= Depth (ring theory) =

Invariant of rings and modules

In commutative and homological algebra, depth is an important invariant of rings and modules. Although depth can be defined more generally, the most common case considered is the case of modules over a commutative Noetherian local ring. In this case, the depth of a module is related with its projective dimension by the Auslander–Buchsbaum formula. A more elementary property of depth is the inequality

 $\mathrm{depth}(M) \leq \dim(M),$

where $\dim M$ denotes the Krull dimension of the module $M$. Depth is used to define classes of rings and modules with good properties, for example, Cohen-Macaulay rings and modules, for which equality holds.

== Definition ==
Let $R$ be a commutative ring, $I$ an ideal of $R$ and $M$ a finitely generated $R$-module with the property that $I M$ is properly contained in $M$. (That is, some elements of $M$ are not in $I M$.) Then the $I$-depth of $M$, also commonly called the grade of $M$, is defined as

 $\mathrm{depth}_I(M) = \min \{i: \operatorname{Ext}^i(R/I,M)\ne 0\}.$

By definition, the depth of a local ring $R$ with a maximal ideal $\mathfrak{m}$ is its $\mathfrak{m}$-depth as a module over itself. If $R$ is a Cohen-Macaulay local ring, then depth of $R$ is equal to the dimension of $R$.
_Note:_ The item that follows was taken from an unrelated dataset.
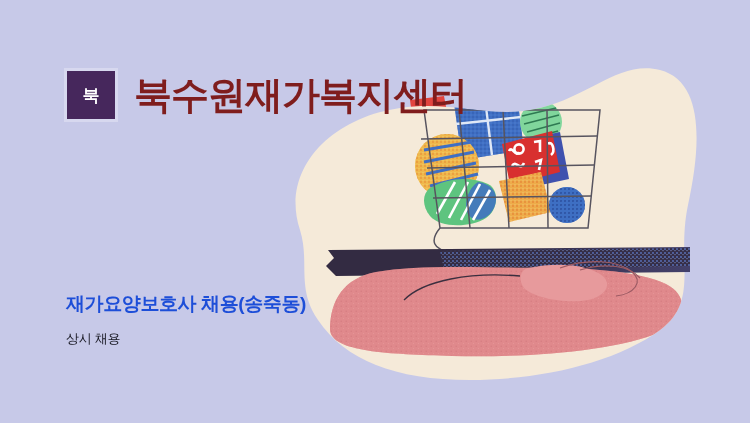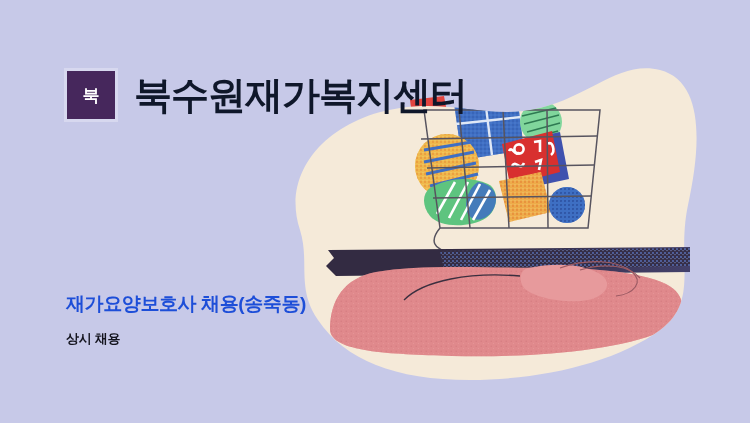"북수원재가복지센터" #org-title { color: #0f172a -> #7f1d1d }
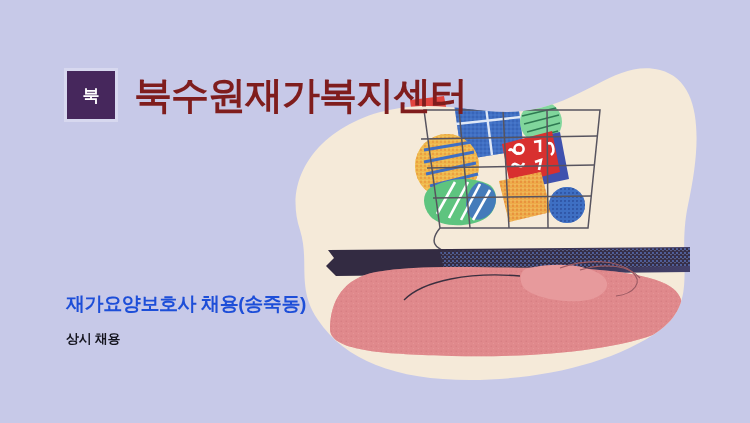"상시 채용" #job-status { font-weight: 700 -> 400 }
By a theorem of David Rees, the depth can also be characterized using the notion of a regular sequence.

=== Theorem (Rees) ===

Suppose that $R$ is a commutative Noetherian local ring with the maximal ideal $\mathfrak{m}$ and $M$ is a finitely generated $R$-module. Then all maximal regular sequences $x_1, \ldots, x_n$ for $M$, where each $x_i$ belongs to $\mathfrak{m}$, have the same length $n$ equal to the $\mathfrak{m}$-depth of $M$.

== Depth and projective dimension ==

The projective dimension and the depth of a module over a commutative Noetherian local ring are complementary to each other. This is the content of the Auslander–Buchsbaum formula, which is not only of fundamental theoretical importance, but also provides an effective way to compute the depth of a module.
Suppose that $R$ is a commutative Noetherian local ring with the maximal ideal $\mathfrak{m}$ and $M$ is a finitely generated $R$-module. If the projective dimension of $M$ is finite, then the Auslander–Buchsbaum formula states

 $\mathrm{pd}_R(M) + \mathrm{depth}(M) = \mathrm{depth}(R).$

== Depth zero rings ==

A commutative Noetherian local ring $R$ has depth zero if and only if its maximal ideal $\mathfrak{m}$ is an associated prime, or, equivalently, when there is a nonzero element $x$ of $R$ such that $x\mathfrak{m}=0$ (that is, $x$ annihilates $\mathfrak{m}$). This means, essentially, that the closed point is an embedded component.

For example, the ring $k[x,y]/(x^2,xy)$ (where $k$ is a field), which represents a line ($x=0$) with an embedded double point at the origin, has depth zero at the origin, but dimension one: this gives an example of a ring which is not Cohen–Macaulay.